:: Description of the task ::
Tally every line in the data that has the word "font" and report only the total.
** Task material follows **
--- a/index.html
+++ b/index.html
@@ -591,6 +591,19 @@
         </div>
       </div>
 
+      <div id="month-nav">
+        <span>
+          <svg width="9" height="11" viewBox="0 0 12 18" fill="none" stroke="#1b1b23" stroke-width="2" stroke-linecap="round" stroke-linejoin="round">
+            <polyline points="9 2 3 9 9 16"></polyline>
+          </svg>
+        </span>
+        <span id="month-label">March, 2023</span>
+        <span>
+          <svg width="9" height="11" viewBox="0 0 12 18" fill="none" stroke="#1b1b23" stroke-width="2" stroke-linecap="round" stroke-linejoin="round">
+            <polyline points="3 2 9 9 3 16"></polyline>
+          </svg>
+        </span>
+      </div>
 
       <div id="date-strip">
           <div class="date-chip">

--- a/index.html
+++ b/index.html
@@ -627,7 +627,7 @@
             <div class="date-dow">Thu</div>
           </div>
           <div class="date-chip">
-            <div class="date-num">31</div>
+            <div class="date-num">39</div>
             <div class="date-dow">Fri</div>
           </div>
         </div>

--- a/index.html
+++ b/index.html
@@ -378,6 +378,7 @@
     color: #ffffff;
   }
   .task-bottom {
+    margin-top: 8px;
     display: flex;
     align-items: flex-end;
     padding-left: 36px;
** End of Task material **
** Task material follows **
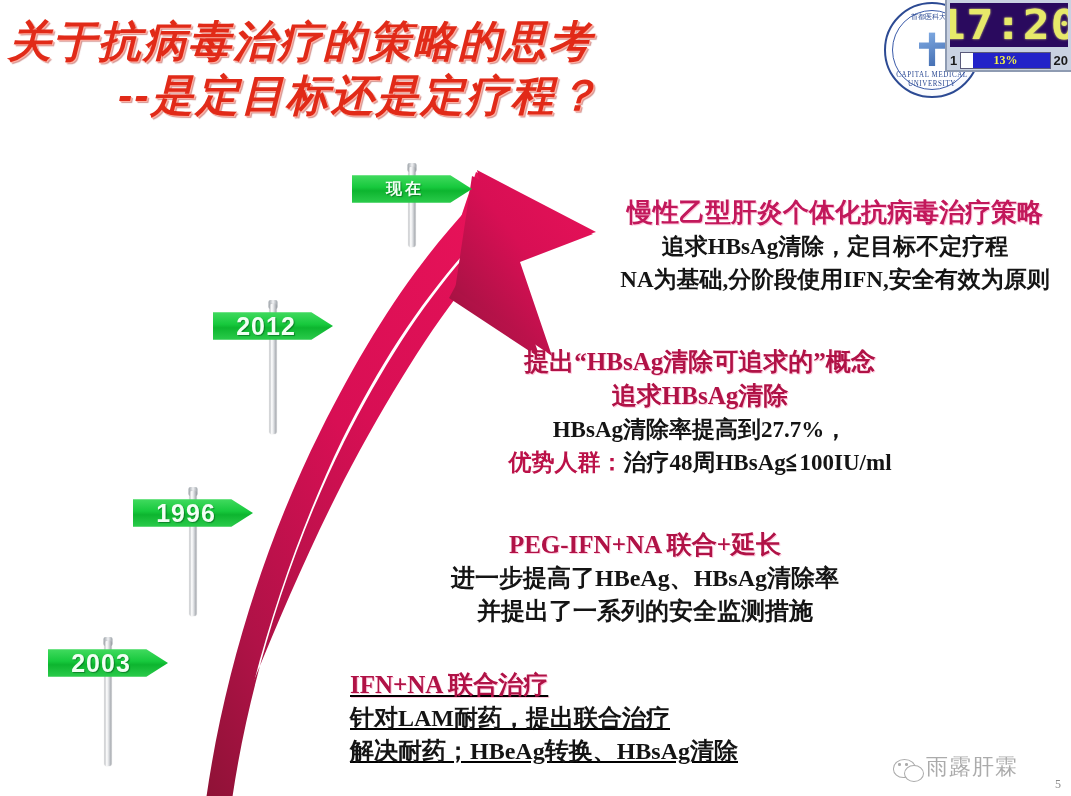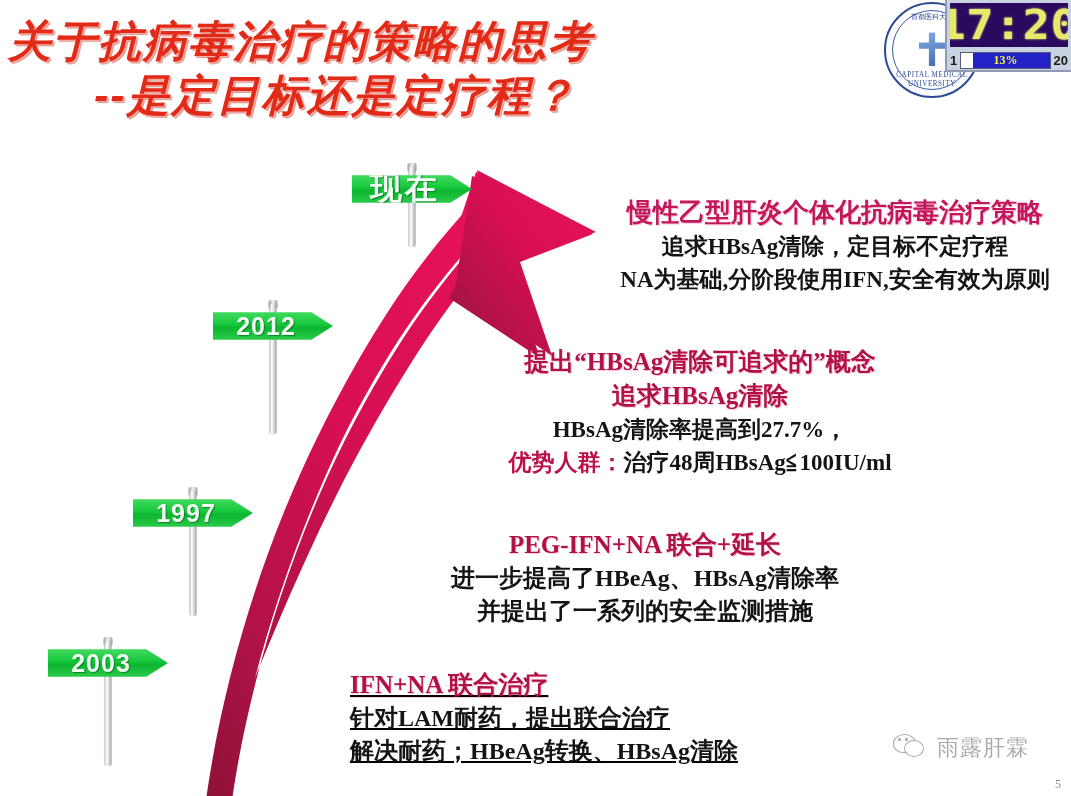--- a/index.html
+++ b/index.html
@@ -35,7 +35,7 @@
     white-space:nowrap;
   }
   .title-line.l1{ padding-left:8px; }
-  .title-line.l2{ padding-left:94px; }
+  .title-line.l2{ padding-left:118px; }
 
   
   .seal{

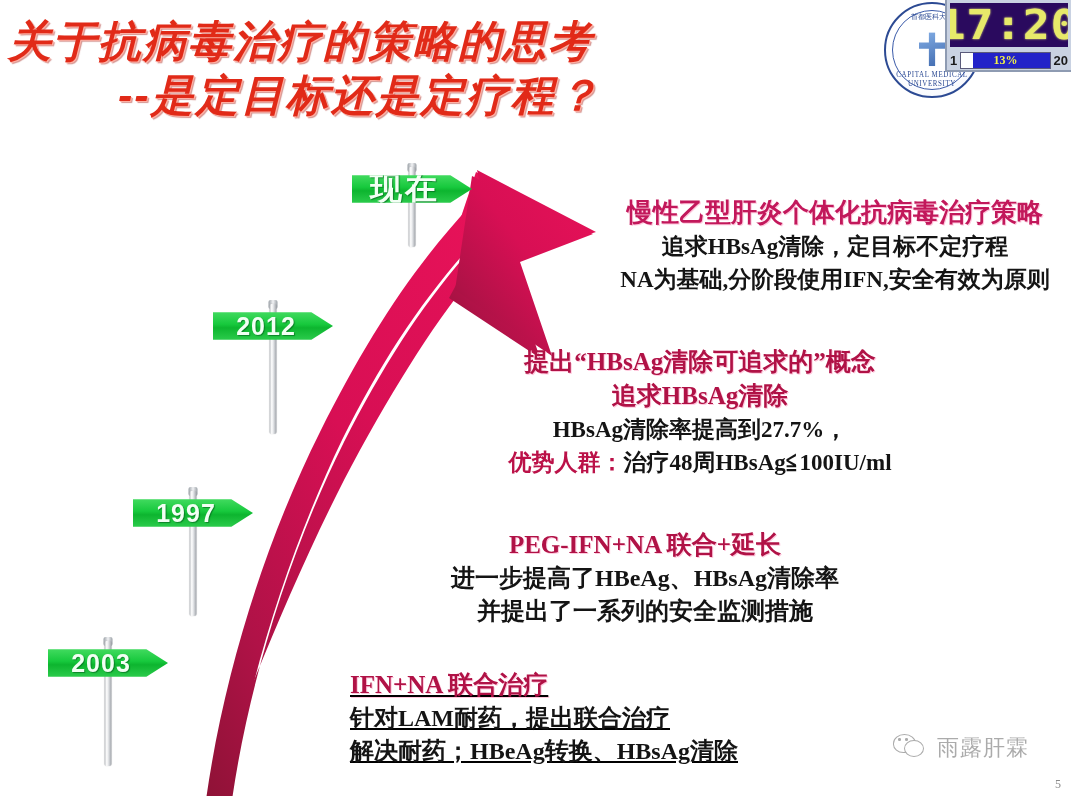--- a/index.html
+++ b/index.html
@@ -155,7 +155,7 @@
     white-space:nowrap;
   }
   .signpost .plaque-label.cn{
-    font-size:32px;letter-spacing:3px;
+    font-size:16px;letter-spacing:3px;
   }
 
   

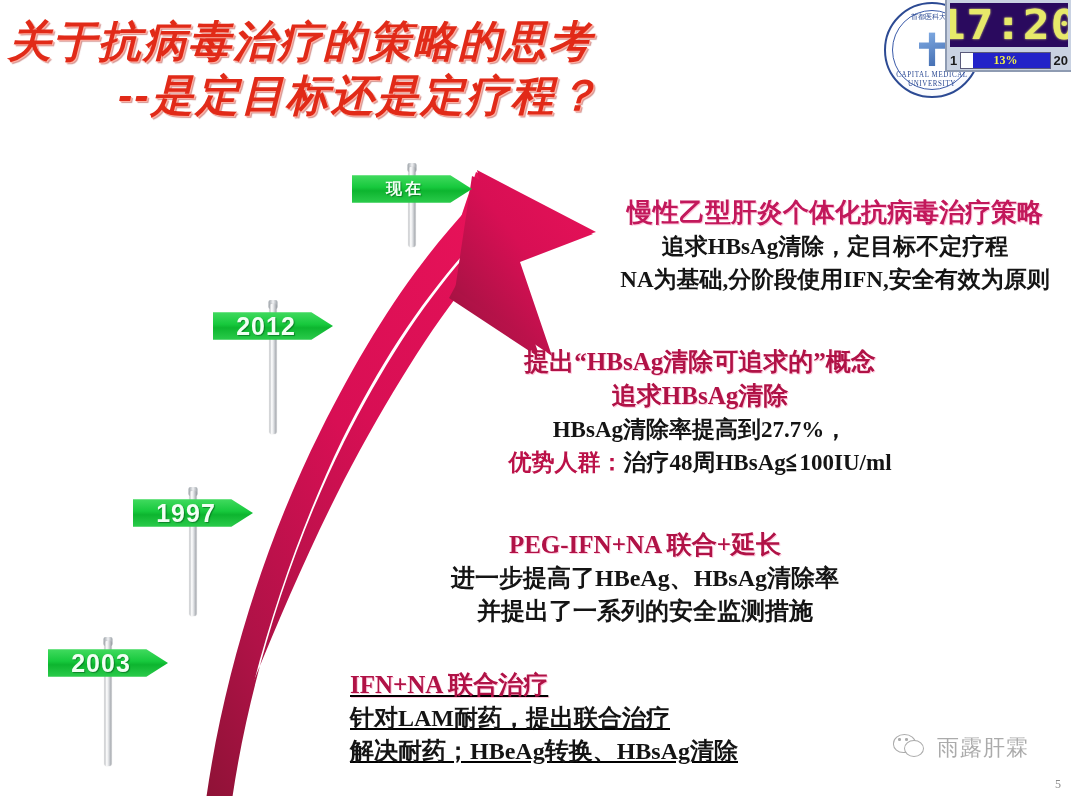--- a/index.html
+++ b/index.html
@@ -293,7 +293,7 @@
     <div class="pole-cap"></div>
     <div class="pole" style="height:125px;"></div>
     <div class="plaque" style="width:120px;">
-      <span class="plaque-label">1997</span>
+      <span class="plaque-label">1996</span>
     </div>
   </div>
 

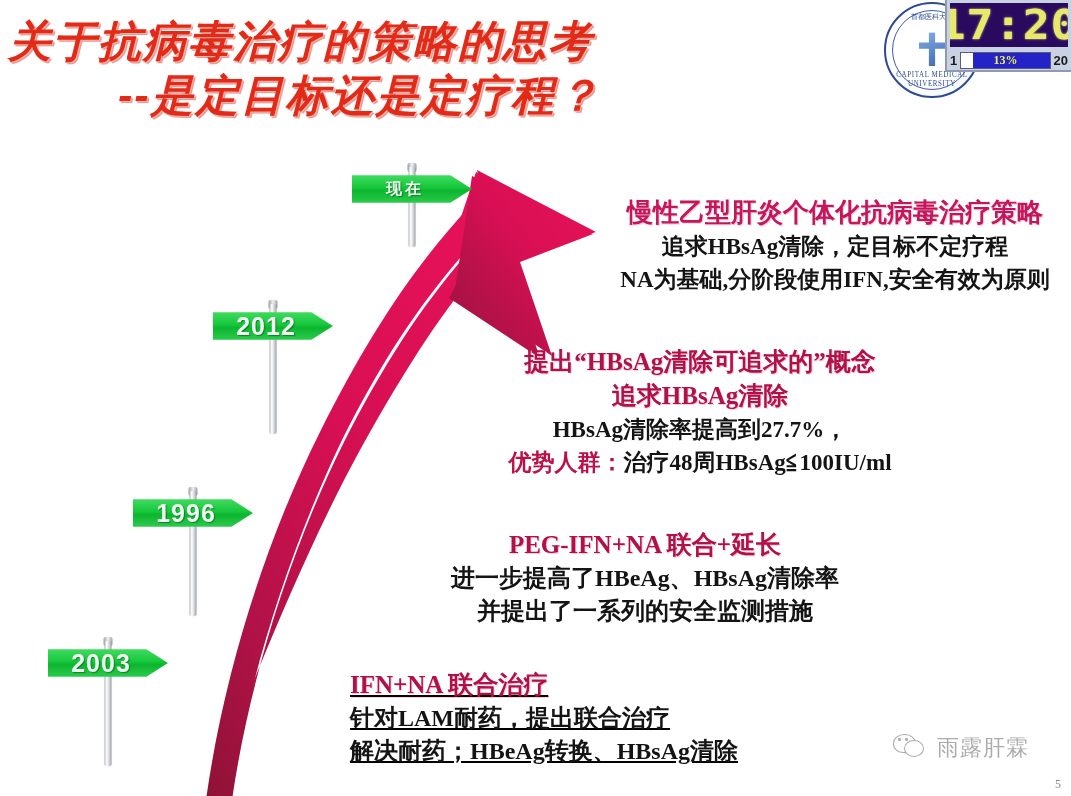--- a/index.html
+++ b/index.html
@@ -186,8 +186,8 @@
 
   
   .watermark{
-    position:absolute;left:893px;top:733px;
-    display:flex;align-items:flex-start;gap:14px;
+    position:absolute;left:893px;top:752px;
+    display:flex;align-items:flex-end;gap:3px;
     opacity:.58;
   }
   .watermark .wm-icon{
** End of Task material **
:: Answer ::
2